Der "Man Booker Prize" ist für den deutschsprachigen Raum insofern wichtig, als dass die Inklusion auf die Auswahlliste meist bedeutet, dass die Verlage auch in unseren Breiten auf die Debütantinnen und Debütanten aufmerksam werden. Genauso auch bei der 1981 in Simbawe geborenen und dort aufgewachsenen NoViolet Bulawayo (eigentlich Elizabeth Zandile Tshele), die mit ihrem Roman "Wir brauchen neue Namen" auf sich aufmerksam gemacht hat.

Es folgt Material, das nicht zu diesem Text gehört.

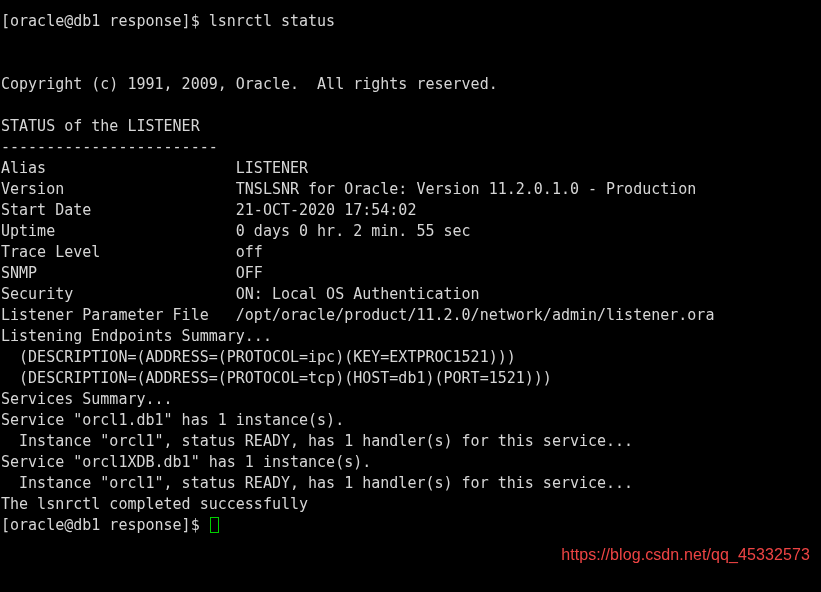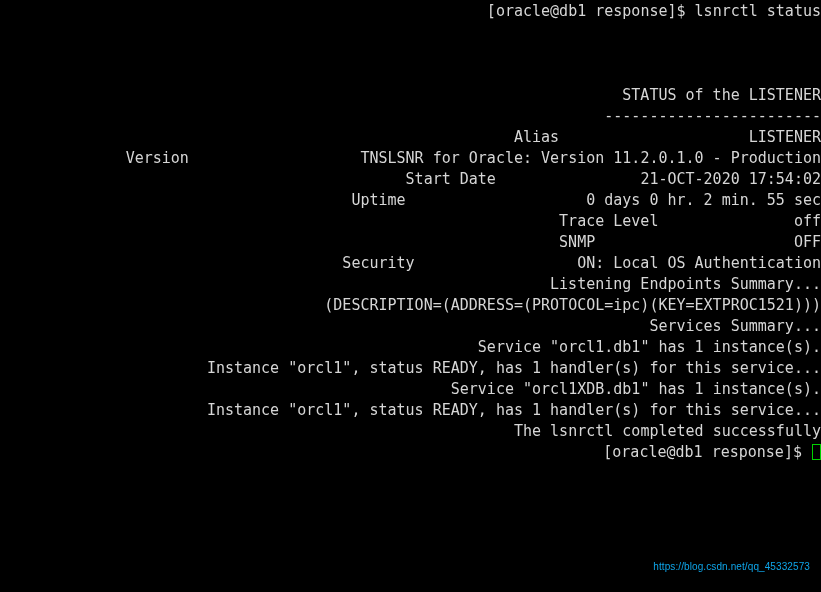--- a/index.html
+++ b/index.html
@@ -23,9 +23,8 @@
   #screen {
     position: absolute;
     left: 0px;
-    top: 1px;
+    top: 11px;
     width: 821px;
-    text-align: right;
   }
   .line {
     white-space: pre;

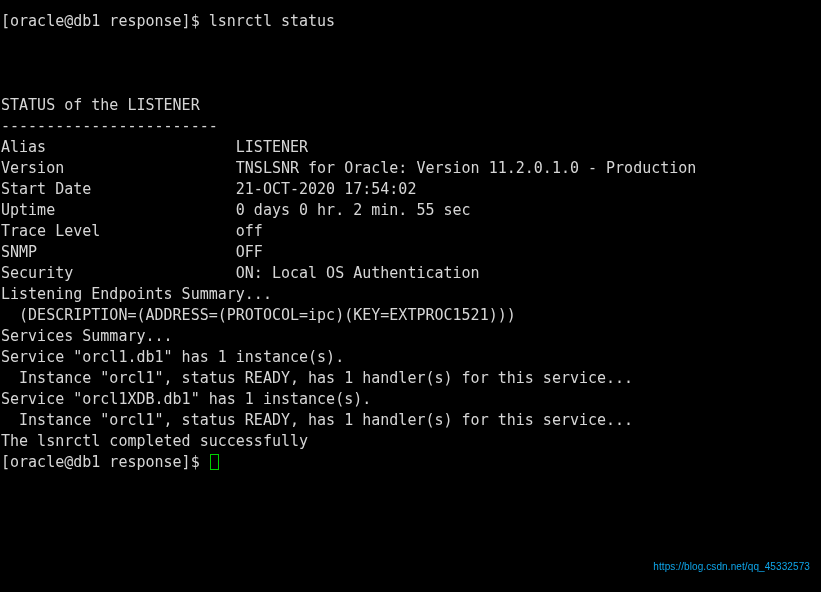--- a/index.html
+++ b/index.html
@@ -69,6 +69,7 @@
       <div class="line">[oracle@db1 response]$ lsnrctl status</div>
       <div class="line blank"></div>
       <div class="line blank"></div>
+      <div class="line">Copyright (c) 1991, 2009, Oracle.  All rights reserved.</div>
       <div class="line blank"></div>
       <div class="line">STATUS of the LISTENER</div>
       <div class="line">------------------------</div>

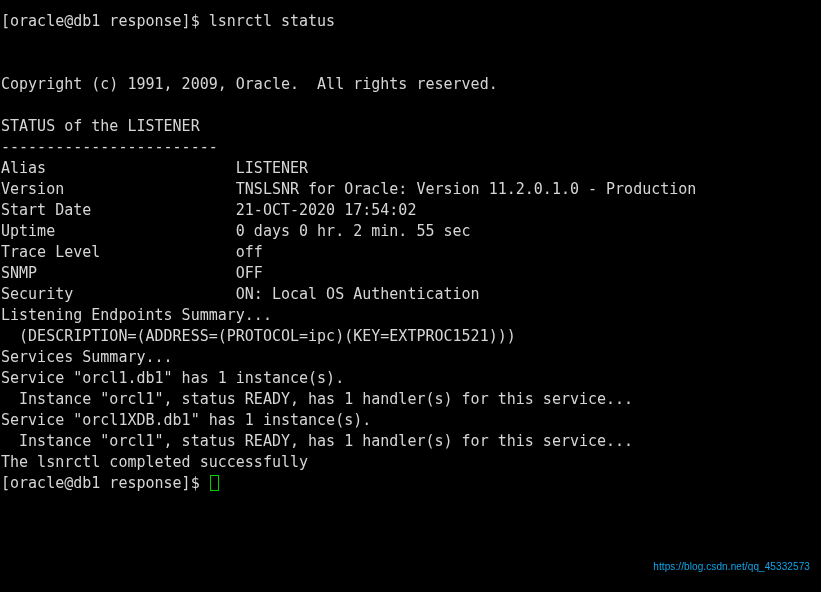--- a/index.html
+++ b/index.html
@@ -80,6 +80,7 @@
       <div class="line">Trace Level               off</div>
       <div class="line">SNMP                      OFF</div>
       <div class="line">Security                  ON: Local OS Authentication</div>
+      <div class="line">Listener Parameter File   /opt/oracle/product/11.2.0/network/admin/listener.ora</div>
       <div class="line">Listening Endpoints Summary...</div>
       <div class="line">  (DESCRIPTION=(ADDRESS=(PROTOCOL=ipc)(KEY=EXTPROC1521)))</div>
       <div class="line">Services Summary...</div>

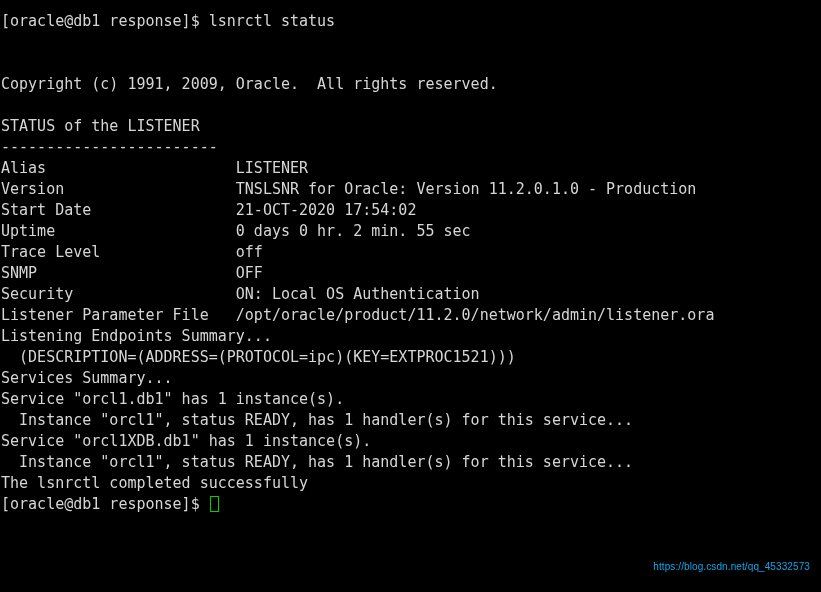--- a/index.html
+++ b/index.html
@@ -83,6 +83,7 @@
       <div class="line">Listener Parameter File   /opt/oracle/product/11.2.0/network/admin/listener.ora</div>
       <div class="line">Listening Endpoints Summary...</div>
       <div class="line">  (DESCRIPTION=(ADDRESS=(PROTOCOL=ipc)(KEY=EXTPROC1521)))</div>
+      <div class="line">  (DESCRIPTION=(ADDRESS=(PROTOCOL=tcp)(HOST=db1)(PORT=1521)))</div>
       <div class="line">Services Summary...</div>
       <div class="line">Service "orcl1.db1" has 1 instance(s).</div>
       <div class="line">  Instance "orcl1", status READY, has 1 handler(s) for this service...</div>

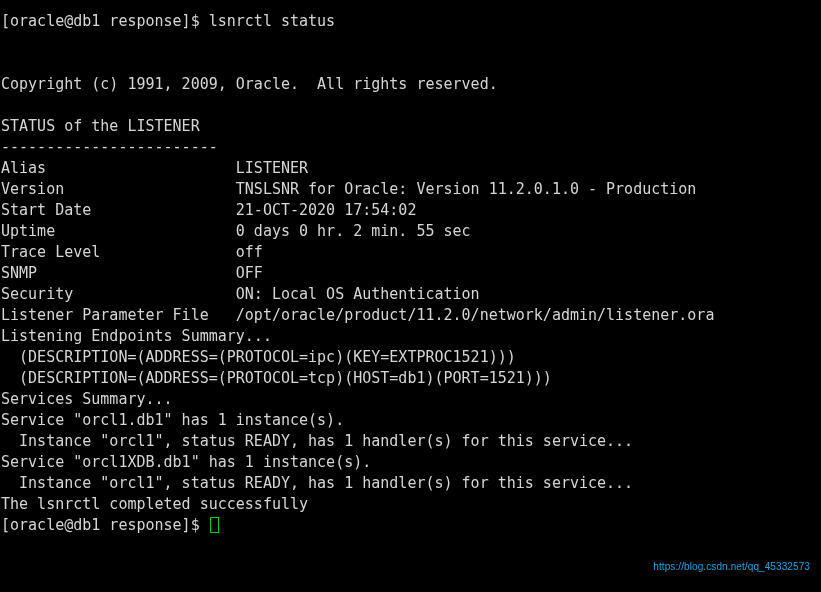--- a/index.html
+++ b/index.html
@@ -52,10 +52,10 @@
   #watermark {
     position: absolute;
     right: 11px;
-    bottom: 15px;
+    bottom: 27px;
     font-family: "Liberation Sans", "DejaVu Sans", sans-serif;
-    font-size: 10px;
-    color: #0ea5e9;
+    font-size: 16px;
+    color: #ef4444;
     letter-spacing: 0.1px;
     white-space: pre;
     pointer-events: none;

Ebenso bunt wie der gewählte Künstlername der Autorin sind die Namen der verschiedenen Protagonistinnen und Protagonisten des Romans. Nicht nur bunt, sondern gleichzeitig auch bezeichnend für die Handlungen oder Charaktere ihrer Träger.

Die Hauptprotagonistin ist die zehnjährige Darling, die in ihrem ersten Leben in einer Hüttensiedlung  lebt. Obwohl der Vater zum Geldverdienen ins reichere Südafrika verschwunden ist, erhalten Darling und ihre Mutter nie irgendwelche Sendungen oder Überweisungen von dort. Darlings Mutter ist tagelang weg, da sie versucht, das Überleben ihrer kleinen Familie zu sichern. Die Großmutter ("Mother of Bones") kümmert sich aber lieber um die Kirchgänge zu Bitchington Mborro, dem schweißtriefenden Prediger.

Darling verbringt die meiste Zeit in ihrer Kinderbande, die aus Kindern besteht, die alle aus finanziellen Gründen nicht mehr in die Schule gehen. In der Bande dabei auch Bastard und Chipo, die dummerweise immer langsamer wird und nicht mehr bei den Albereien mitmachen kann. Der Grund: sie ist schwanger. Vom wem, erfährt man zuerst nicht.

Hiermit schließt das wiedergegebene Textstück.